HBox(children=(FloatProgress(value=0.0, max=16421.0), HTML(value='')))

This step is to save the tables XXXX_cds_pos_df, because the function **cds_pos_bgvep** (inside the function **cds_pos_table**) takes a lot of time, so we can run it only once and then load the saved tables

In [None]:
#Save tables(to not compute it again, takes a lot of time)
cptac_cds_pos_df.to_csv(r'cds_pos_nsfs_cptac.tsv', header = True, index = None, sep = '\t')
ccle_cds_pos_df.to_csv(r'cds_pos_nsfs_ccle.tsv', header = True, index = None, sep = '\t')

In [3]:
#Load tables
cptac_cds_pos_df = pd.read_csv('cds_pos_nsfs_ccle_bgveps.tsv', sep='\t')
ccle_cds_pos_df = pd.read_csv('cds_pos_nsfs_ccle_bgveps.tsv', sep='\t')

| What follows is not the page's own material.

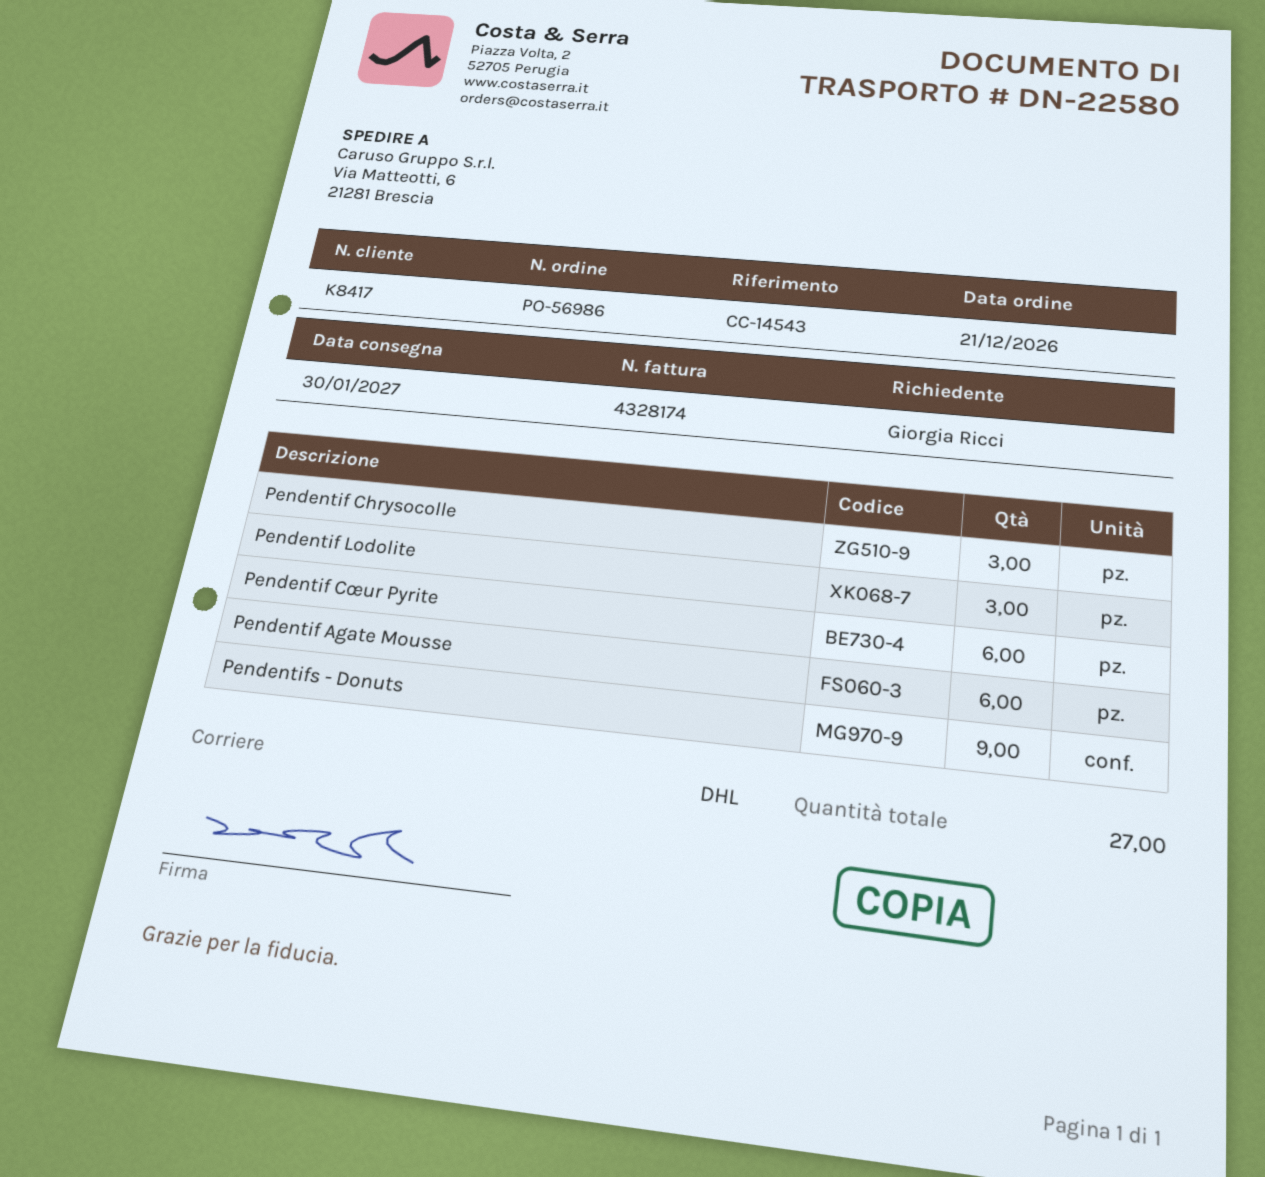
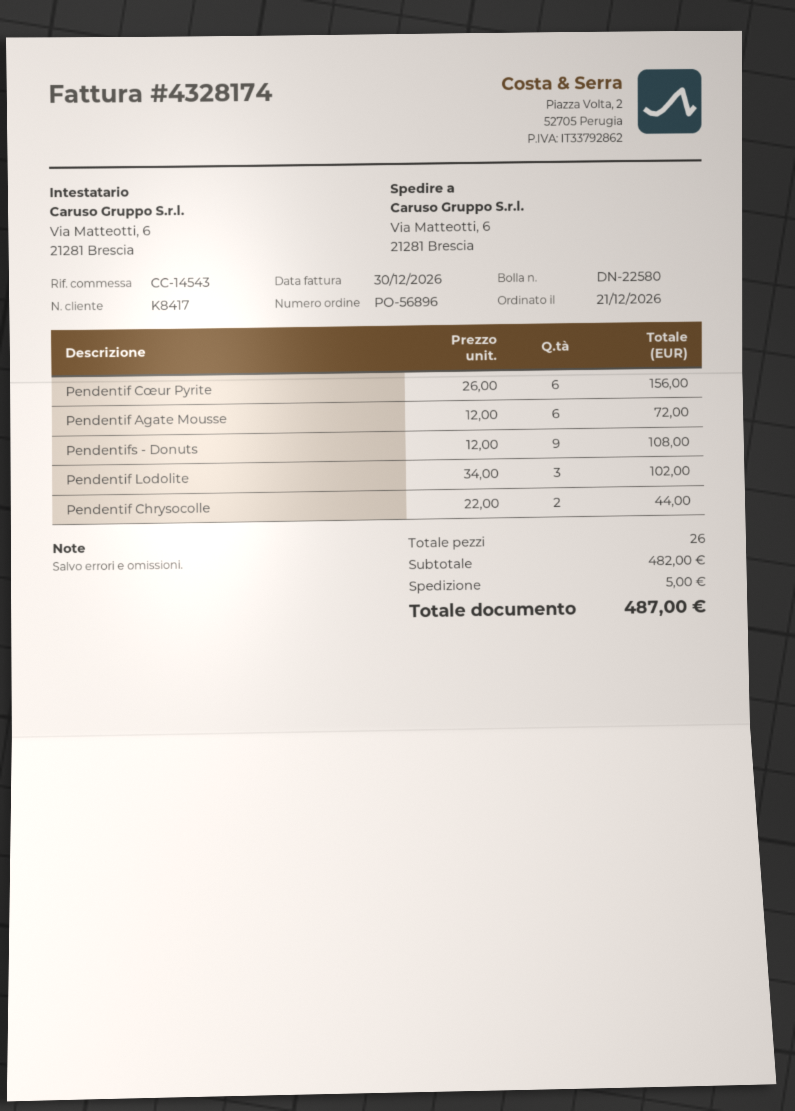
order number: PO-56986 -> PO-56896
Pendentif Chrysocolle: 3 -> 2
total quantity: 27 -> 26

From here we can continue after uploading the saved XXXX_cds_pos_df tables

In [None]:
#Merge mutations_df with cds_pos_df
cptac_mut_df = pd.merge(cptac_mut_df,cptac_cds_pos_df, how='left')
ccle_mut_df = pd.merge(ccle_mut_df,ccle_cds_pos_df, how='left')

In [None]:
#Select mutations with CDS positions for in silico mutational process
cptac_mut_df = cptac_mut_df[cptac_mut_df['CDS_position']!='-']
cptac_mut_df = cptac_mut_df[~cptac_mut_df['CDS_position'].isnull()]
ccle_mut_df = ccle_mut_df[ccle_mut_df['CDS_position']!='-']
ccle_mut_df = ccle_mut_df[~ccle_mut_df['CDS_position'].isnull()]

## 4. Create mutated sequences

In [None]:
def mutate_seq (df):
    '''Function to generate the mutated sequences with nonsense and frameshift alterations'''
    
    mutations_list = df[['seq_wt','CDS_position','REF','ALT','Reference','Strand','Feature','sample','Location','#Uploaded_variation','Phenotype']].values.tolist()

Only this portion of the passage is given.